1日4回のインスリン注射をしながら、糖尿病患者との交流や、糖尿病研究への寄付など慈善活動を行なっている。

9年中5年間はローテーション投手としてチームに貢献、防御率も2点台から3点台中盤と安定しており、ドラフト1位相当として申し分ない活躍を続けている。

鶴直人
近畿大学附属高等学校を経てドラフト1位で阪神へ入団。ポジションは投手で先発・中継ぎもこなす。

試合 S H 防御率
(9年) 110 9 8 0 6 217.2 3.85
年平均 12.2 1 0.9 0 0.7 24.1 3.85

2010年は先発として76イニングを投げ2勝4敗、防御率3.77と背筋を痛め秋に離脱、2012年は中継ぎとして自己最多43試合に登板し、57イニングで防御率1.89と抜群の安定感を見せた。その後は不調が続き、防御率は5点台をうろうろしている。戦力になったのは9年間でその2年だけ、ドラフト1位としてはまだ物足りない

2005年のドラフト選手としては、金村大裕・渡辺亮 ・若竹竜士・前田大和がいる。

2001年~2005年は比較的豊作の年

この5年間で10人のドラフト1位相当を獲得した、内訳は投手が7人野手が3人だ。その年に1番期待をかけて獲得するので、契約金も破格で活躍してもらわなければ困る。

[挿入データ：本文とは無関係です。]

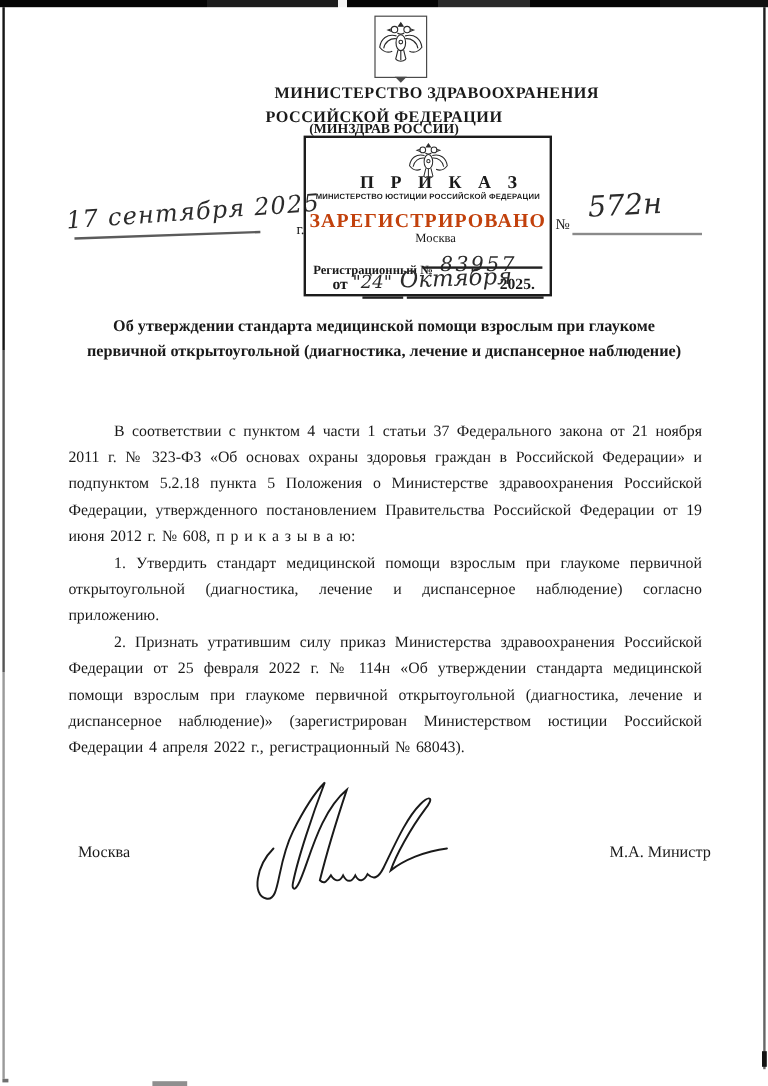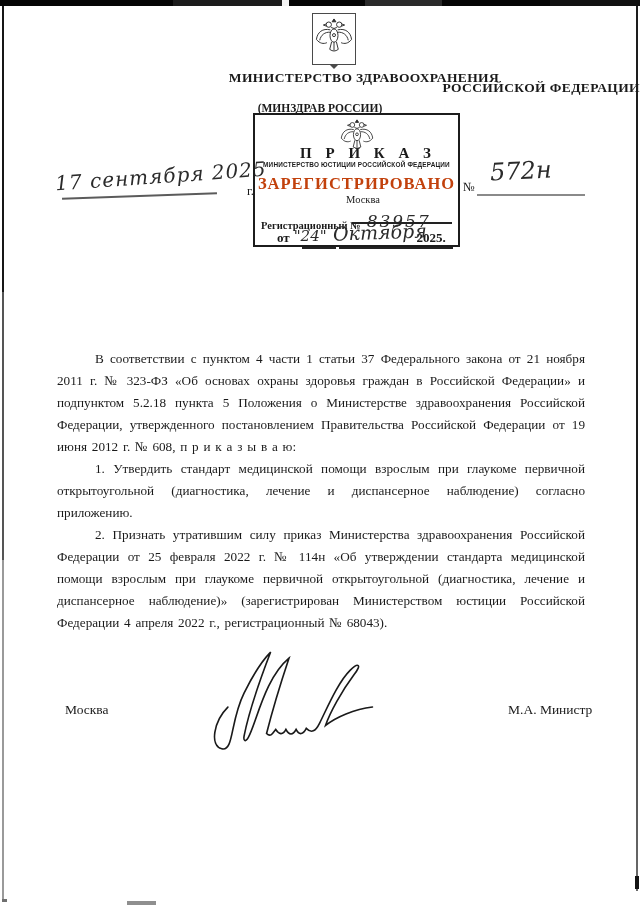--- a/index.html
+++ b/index.html
@@ -25,7 +25,7 @@
     width:0;height:0;border-left:5px solid transparent;border-right:5px solid transparent;border-top:5px solid #4a4a4a;}
   .min-line{position:absolute;left:0;width:640px;text-align:center;font-weight:bold;}
   .min1{top:70px;font-size:13.5px;letter-spacing:.4px;margin-left:44px;}
-  .min2{top:80px;font-size:13.5px;letter-spacing:.4px;text-align:right;}
+  .min2{top:90px;font-size:13.5px;letter-spacing:.4px;}
   .min3{top:102px;font-size:11.5px;}
   .doc-type{position:absolute;left:368px;top:145px;transform:translateX(-50%);
     font-weight:bold;font-size:15px;letter-spacing:5px;white-space:nowrap;}

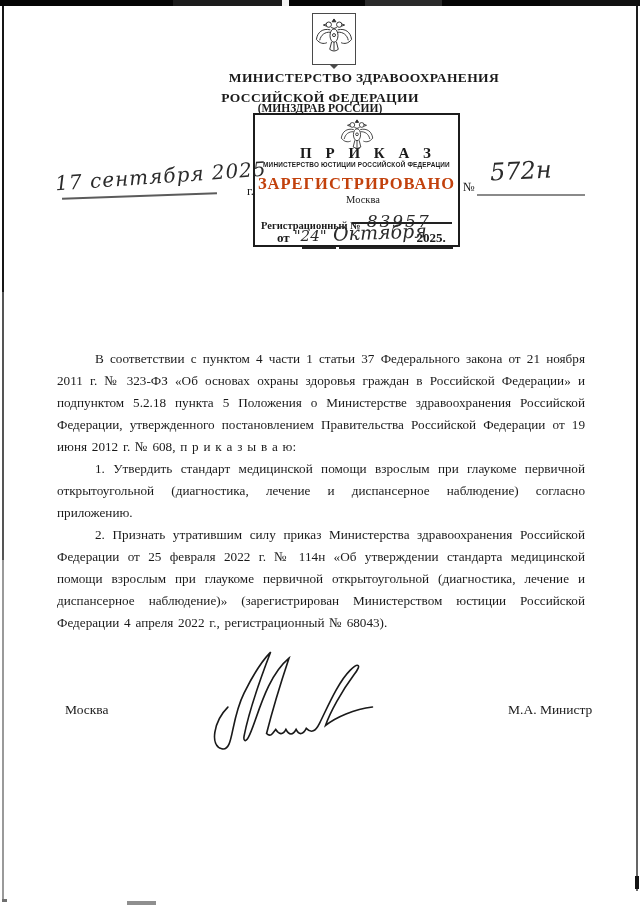--- a/index.html
+++ b/index.html
@@ -135,6 +135,7 @@
     <div class="stamp-month-underline"></div>
   </div>
 
+  <div class="order-title">Об утверждении стандарта медицинской помощи взрослым при глаукоме первичной открытоугольной (диагностика, лечение и диспансерное наблюдение)</div>
 
   <div class="order-body">
     <p>В соответствии с пунктом 4 части 1 статьи 37 Федерального закона от 21 ноября 2011 г. № 323-ФЗ «Об основах охраны здоровья граждан в Российской Федерации» и подпунктом 5.2.18 пункта 5 Положения о Министерстве здравоохранения Российской Федерации, утвержденного постановлением Правительства Российской Федерации от 19 июня 2012 г. № 608, п р и к а з ы в а ю:</p>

21世紀(今回は2001年から2005年)の阪神ドラフト1位は活躍しているのか

10年以上経過した今も、10人中7人が阪神に残っていることからも、実力があり成績を残している選手が多いことが分かる。ドラフト2位以下の選手は8割がた引退しているが、ドラフト1位がこれだけ活躍していれば御の字だろう。